Enabling Better Detections with Data Pipelines
In this blog
Smarter data for smarter detections
Every security practitioner would agree that a core pillar of a mature SOC is strong Detection Engineering. Teams want high-fidelity alerts, fewer false positives, and less overall noise. SOAR and hyper-automation have attempted to address many of the redundancies we see today by introducing AI and automating where it makes sense. But in many cases, those same workflows would be far more effective if the logic were built directly into the data pipeline, rather than bolted on downstream.
The "left shift"
The point in time when a security alert is created can be considered our anchor point for this discussion. Logs are ingested. Events are correlated. Alerts are generated. For years, the approach to noise reduction has generally been to tune using allow/block lists. What's left is the noise that we can't outright block or drop, yet still provides little context. SOAR and hyper-automation are a shift-right approach to correcting the ship. By addressing alerts that have surfaced, analysts utilize workflows to streamline repetitive tasks and parts of the triage process.
A typical workflow looks something like this:
GET Alert -> asset enrichment -> Map hosts / usernames -> Scan IOCs -> Append results
To reiterate, these steps are all happening to the "right" of the alert. This workflow unloads a significant amount of tasks from the analyst, but it does very little to address the original issues of noise and false positives. These issues have not gone away; they are just hidden under the umbrella of automation and have become "out of sight, out of mind."
Instead of sweeping the problem under the rug, SOC teams are beginning to address these issues closer to their source. Until recently, very few capabilities have existed to take a common automation workflow and apply it prior to ingestion. Security Data Pipeline Platforms (SDPPs) like Cribl have created a data-plane automation layer that now allows us to shift left of the alert.
Efficient data pipelining
If we examine a typical organization, we won't find a significant increase in new alerts and compromises over time. What we will find is an explosion in the amount of telemetry data. We can automate all day, but that doesn't address our ingestion costs or noise. It simply pushes the real issues further down the road.
Data pipelines began as a means to reduce ingestion and storage costs for a SIEM. Over time, capabilities have quickly accelerated and the core functions of transforming and reducing feel medial. Now, capabilities such as dynamic routing, deduplication, tagging, normalization, enrichment and lookups have become the new standard. We could delve even further into topics like federated searching, storage, rehydrating data and SIEM migrations, but we'll save that discussion for another day. Instead, I want to focus on how these new standards are changing the workflow for SOCs.
Examples from the field
"Shift Left" is a relatively new term that describes the dynamics between components of data ingestion, alerting, and workflow actions. However, today I am not trying to coin a new phrase. I simply want to explain a concept, and the best way to do that is through the examples we are seeing in the field.

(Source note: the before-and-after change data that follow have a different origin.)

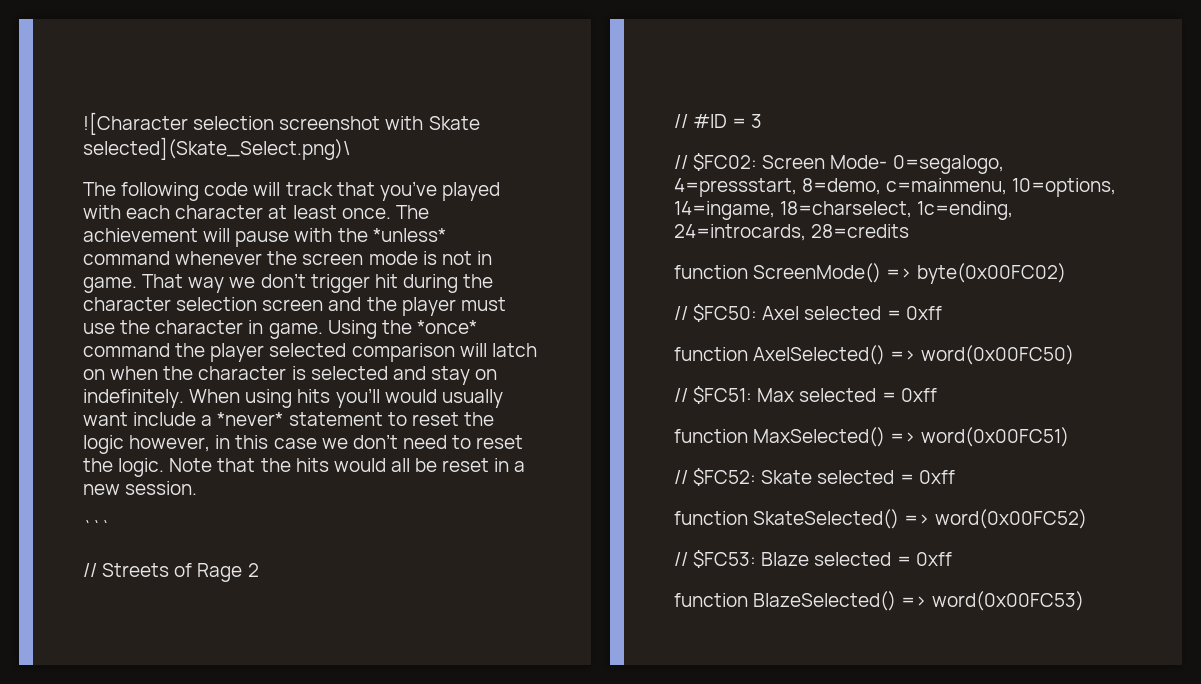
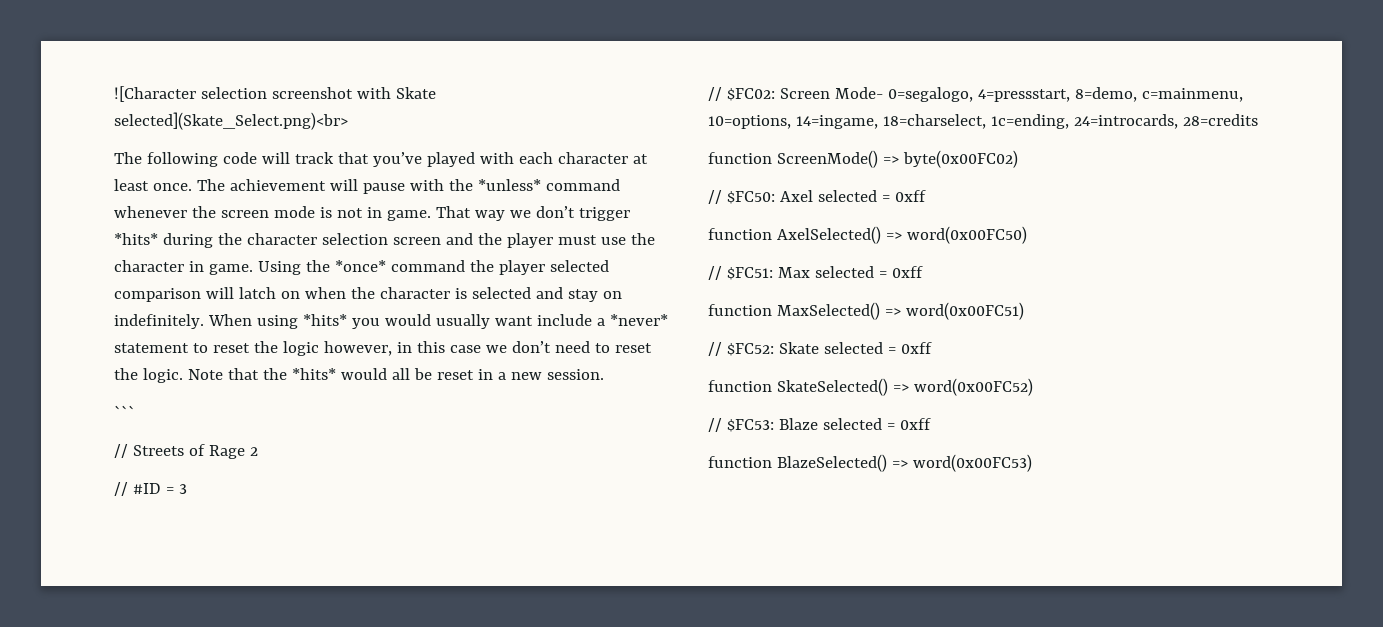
- ![Character selection screenshot with Skate selected](Skate_Select.png)\
+ ![Character selection screenshot with Skate selected](Skate_Select.png)<br>
- That way we don’t trigger hit during the character selection screen and the player must use the character in game.
+ That way we don’t trigger *hits* during the character selection screen and the player must use the character in game.
- When using hits you’ll would usually want include a *never* statement to reset the logic however, in this case we don’t need to reset the logic.
+ When using *hits* you would usually want include a *never* statement to reset the logic however, in this case we don’t need to reset the logic.
- Note that the hits would all be reset in a new session.
+ Note that the *hits* would all be reset in a new session.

The first example illustrates how customers are starting to utilize their asset inventories in conjunction with their data pipelines. This allows organizations to provide much more context, not just to alerts, but to logs in general. Not only does this reduce the amount of work required during triage, but it also introduces entirely new tagging schemas that help make alerts smarter and more relevant. Host and user context applied early on results in fewer false alerts and higher fidelity.

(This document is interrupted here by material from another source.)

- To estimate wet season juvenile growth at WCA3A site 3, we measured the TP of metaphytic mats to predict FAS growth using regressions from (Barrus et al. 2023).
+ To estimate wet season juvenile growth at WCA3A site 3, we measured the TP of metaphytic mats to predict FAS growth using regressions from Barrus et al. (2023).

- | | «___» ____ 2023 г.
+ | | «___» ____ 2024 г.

Another example is the use of lookup tables early in the data pipeline phase. One of the most common processes is to append information through lookup tables or APIs to users, hosts, and IPs during the triage process. These lookups play a significant role in the outcome of investigations, but until recently, this process has been strictly reactive. Similar to asset inventories, data pipelines can enrich logs, not just alerts. Not only can teams achieve higher fidelity and reduced noise, but complete customization of labeling and tagging allows for much quicker rule creation tailored to specific environments.

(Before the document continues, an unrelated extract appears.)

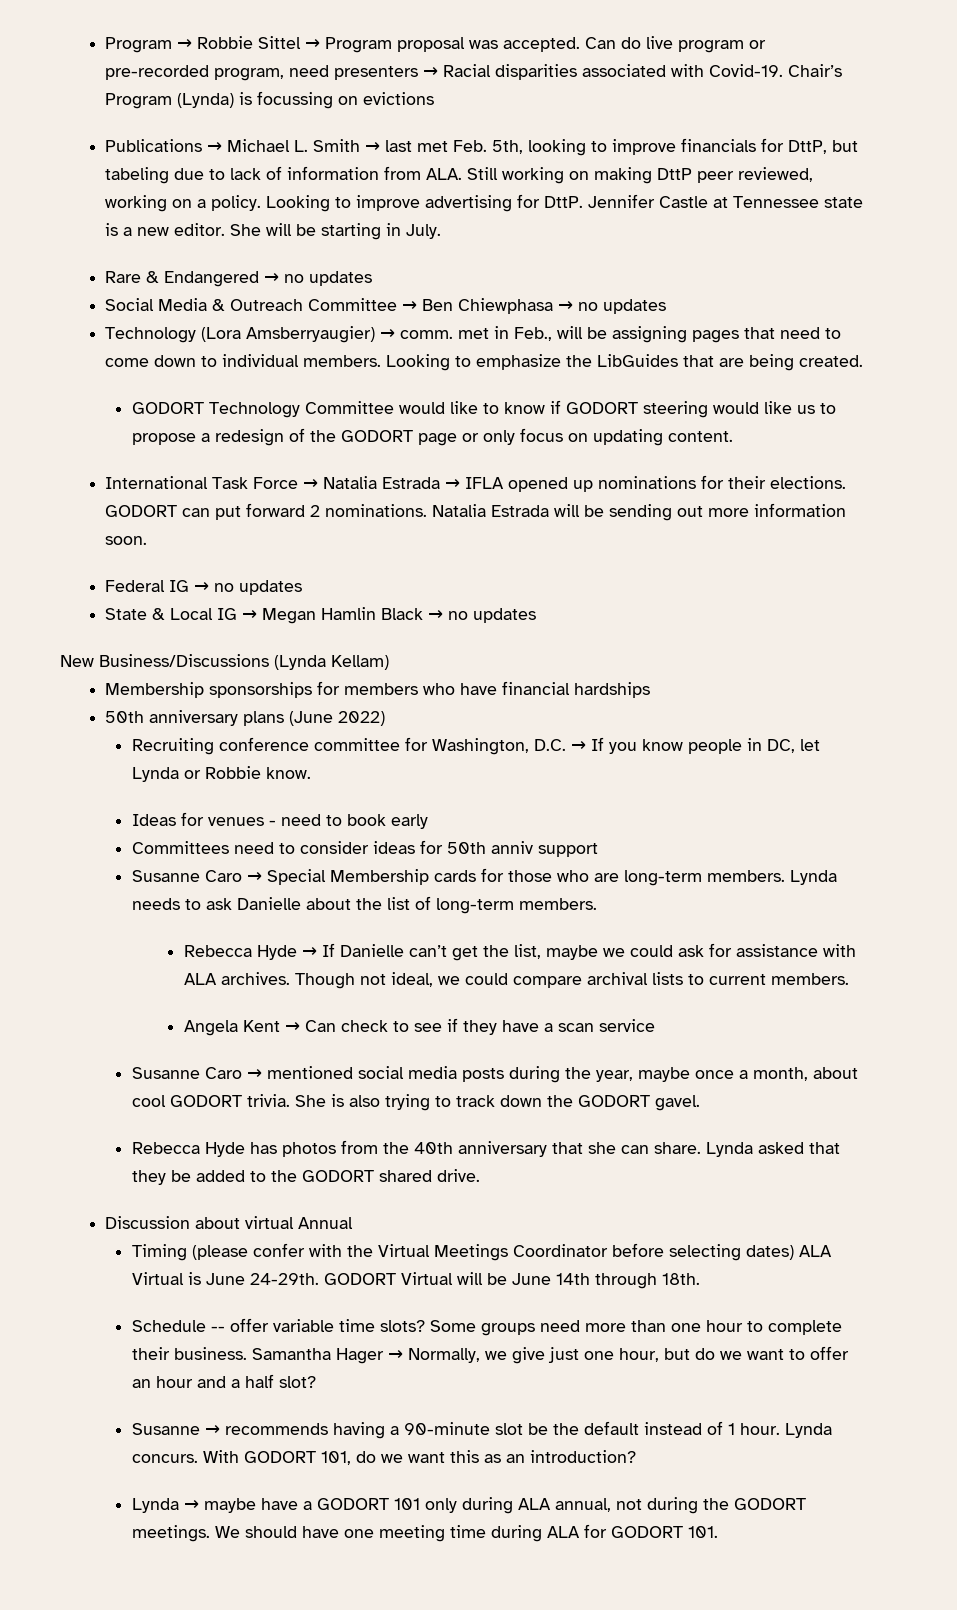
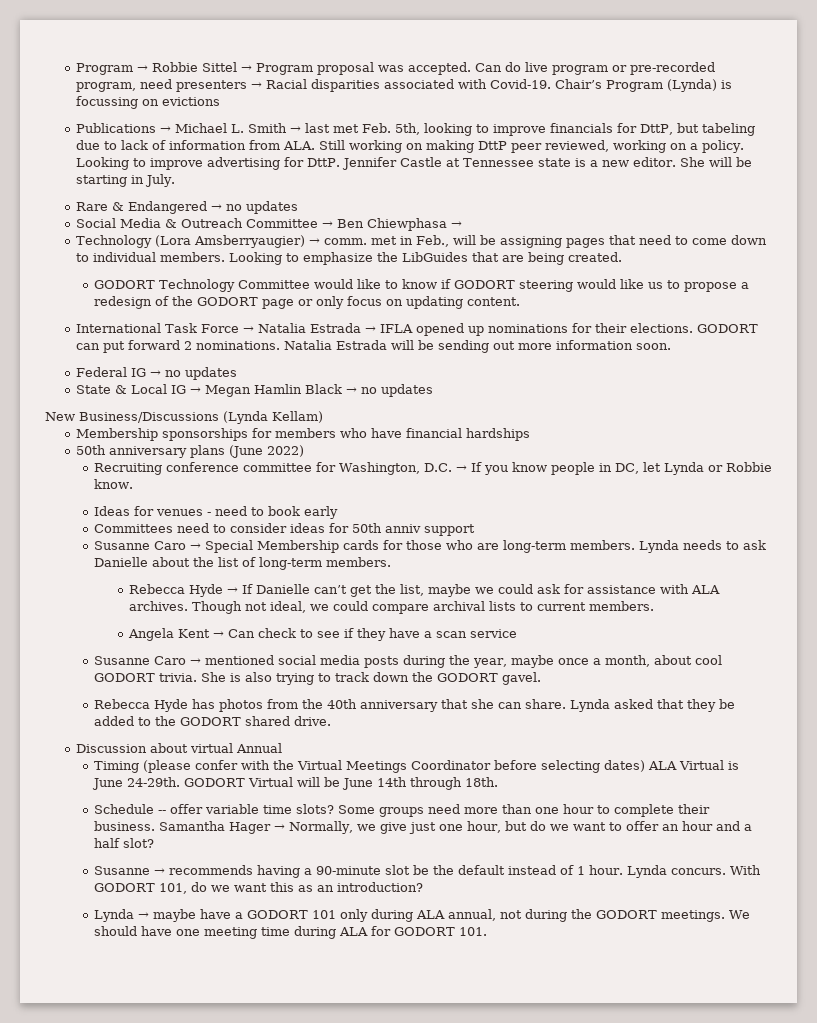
- Social Media & Outreach Committee → Ben Chiewphasa → no updates
+ Social Media & Outreach Committee → Ben Chiewphasa →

Lastly, log grouping and reducing. A lot of SIEMs today can group alerts together by entities, IPs, and other IOCs. However, while that solves the noise issue, it doesn't solve the cost issue. Yes, this is a conversation on improving our detections, but to be honest, data pipelines have some cost reduction strengths that a lot of teams aren't aware of. Aside from dynamic routing as a cost control mechanism, logs can also be grouped or counted together at the ingestion layer. The result: lowered ingestion rates and less workload by the SIEM.
Better data outcomes
Hopefully, by now, you have a better understanding of what it means to shift left and the impact it can have. Data pipelines have grown from a "nice-to-have" addition to a core pillar of most SOCs today. They are no longer soley focused on directing traffic; they are also focused on increasing efficiency across many areas.
- Higher Detection Accuracy: How many alerts have you come across where an extra piece of enrichment could have negated an entire investigation? How many workflows have been completed, but "human in the loop" still requires analysts to confirm and close out? If we simply shifted some of our current workflows prior to ingestion, logs would contain much more context and detection engineering would be able to focus on accuracy more than reduction.
- Quicker Rule Development: A large problem with creating rules in the past was that the logic itself wasn't always the issue. It's been the diverse amount of log formats. Parsers help to an extent but from my experience, SIEM vendors don't provide many solutions for unrecognized formats, unstructured data, missing fields. Data Pipeline vendors have much more robust OOTB support while providing the ability to provide granular customization. Instead of Detection Engineers spending 25-50 lines of code to cross-correlate data sources, they can now focus on common schemas with pre-enriched data.
- Noise Reduction: Shaping how the data is processed, filtered and shaped upstream will address a large amount of "non-actionable" alerts and noise as a result. There is no magic button that exists to eliminate all false positives, but noise reduction is a key benefit of proper data management.
- Faster Response and Remediation: A byproduct of noise reduction and higher fidelity alerts will almost always mean that analysts get to investigate important alerts much faster and remediate much sooner.
- Cost Optimization: Detection Engineers can often feel under the microscope, with many SIEM pricing models having moved to a workload-based subscription. Large search scopes, sub queries, transforms, and entity stitching are all common in inputs used within detection logic. A lot of pre-processing that gets done in the query or through a workflow is now capable of being completed before ingestion. Queries can become more efficient, and workflow actions can be reduced by shifting the processes to the left of the alert.
Conclusion
Many SOC teams still heavily rely on automation tools to perform alert enrichment, which only pushes many of the underlying issues further down the road. As data pipeline vendors evolve and their capabilities grow, shifting our workflows to enrich logs with the "who, what, where, when, and why" prior to ingestion can greatly enhance our detections, reduce noise, and provide higher-fidelity alerts. Better data management will always lead to a more efficient security practice.